Return exactly those lines of the material below that fall between the line holding "[545,125,852,145] [478,152,522,162] tracts" and the line holding "[757,480,818,495] directs ->", inclusive.

Records —
+ + +

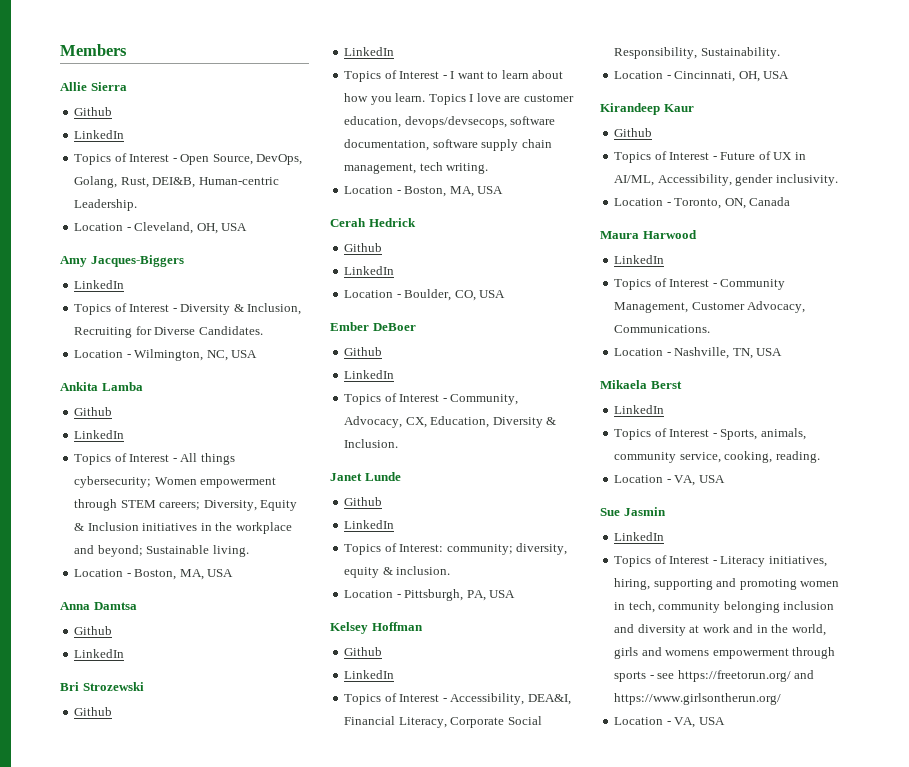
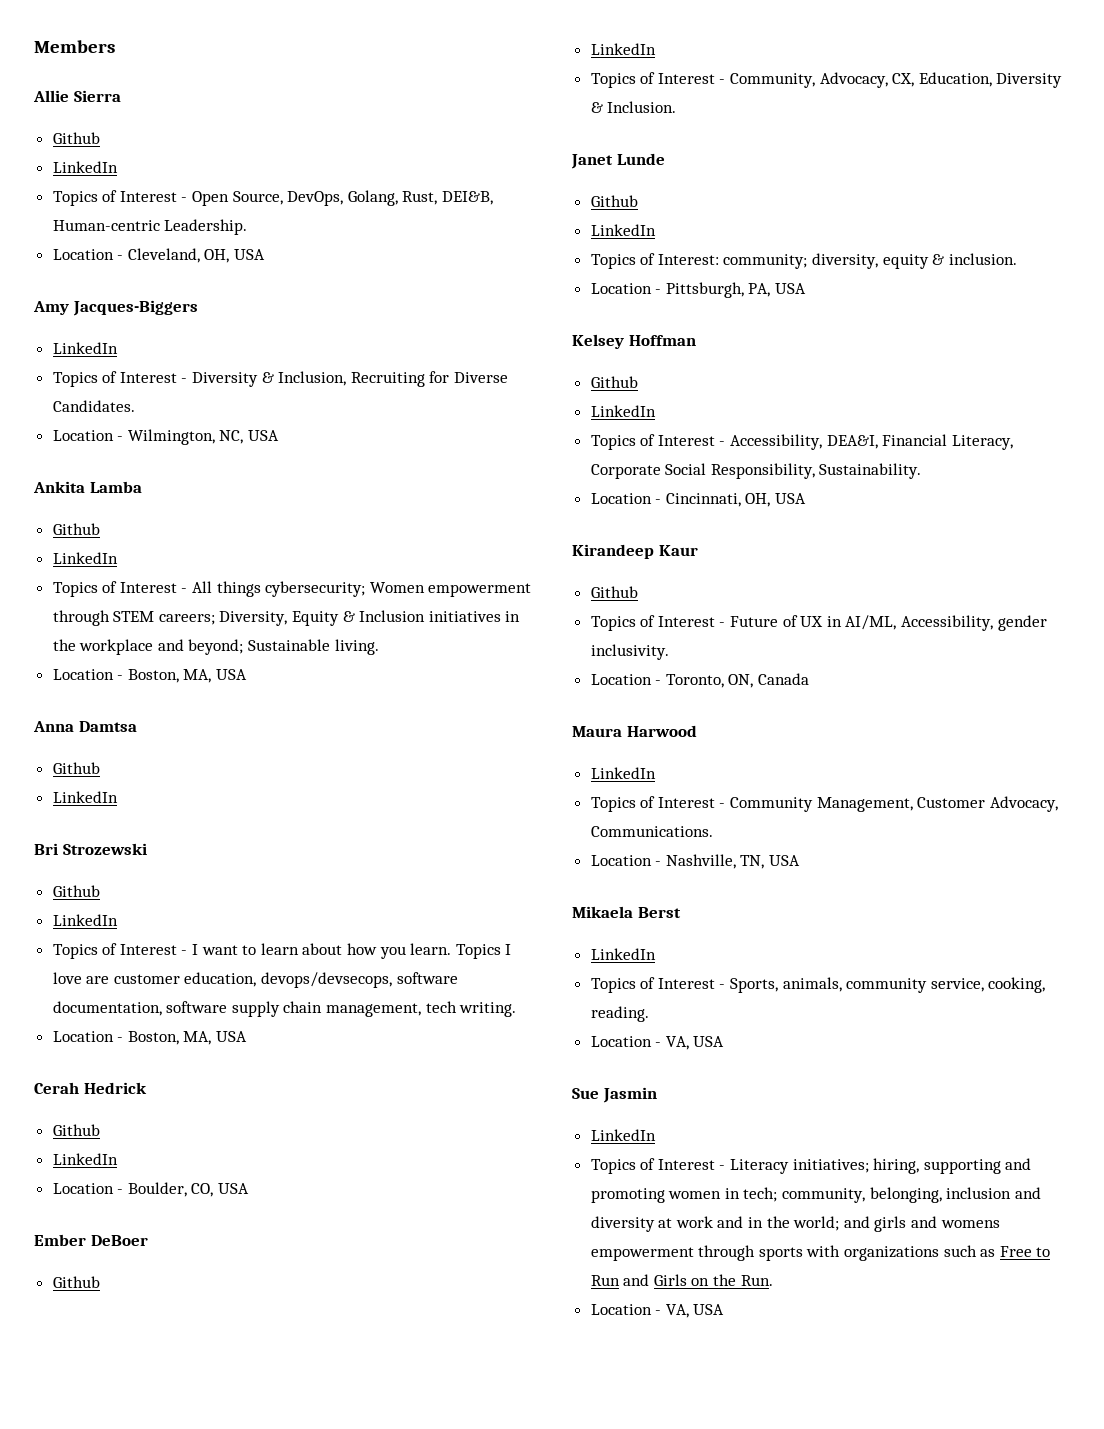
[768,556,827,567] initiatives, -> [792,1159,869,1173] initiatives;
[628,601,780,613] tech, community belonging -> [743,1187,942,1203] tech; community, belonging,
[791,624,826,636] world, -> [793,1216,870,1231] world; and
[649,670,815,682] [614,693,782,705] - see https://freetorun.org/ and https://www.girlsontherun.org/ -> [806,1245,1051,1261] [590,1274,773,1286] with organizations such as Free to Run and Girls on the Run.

+ + +

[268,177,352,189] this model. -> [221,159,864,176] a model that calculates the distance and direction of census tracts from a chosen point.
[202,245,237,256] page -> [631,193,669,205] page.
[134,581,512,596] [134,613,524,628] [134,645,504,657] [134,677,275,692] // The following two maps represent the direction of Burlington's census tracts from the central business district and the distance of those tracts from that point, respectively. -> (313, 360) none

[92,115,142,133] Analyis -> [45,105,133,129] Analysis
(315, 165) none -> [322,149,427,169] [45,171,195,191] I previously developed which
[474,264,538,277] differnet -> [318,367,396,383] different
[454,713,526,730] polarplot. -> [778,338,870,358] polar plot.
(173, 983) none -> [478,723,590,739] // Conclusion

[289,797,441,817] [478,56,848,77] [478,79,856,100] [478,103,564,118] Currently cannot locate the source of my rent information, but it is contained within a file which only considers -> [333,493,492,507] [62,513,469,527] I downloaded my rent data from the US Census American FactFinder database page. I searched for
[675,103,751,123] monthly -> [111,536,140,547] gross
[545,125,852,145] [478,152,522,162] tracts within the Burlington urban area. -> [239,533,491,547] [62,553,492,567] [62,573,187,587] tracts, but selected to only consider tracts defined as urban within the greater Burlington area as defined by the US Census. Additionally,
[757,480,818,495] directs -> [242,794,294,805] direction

+ + +

Written reply —
[545,125,852,145] [478,152,522,162] tracts within the Burlington urban area. -> [239,533,491,547] [62,553,492,567] [62,573,187,587] tracts, but selected to only consider tracts defined as urban within the greater Burlington area as defined by the US Census. Additionally,
[757,480,818,495] directs -> [242,794,294,805] direction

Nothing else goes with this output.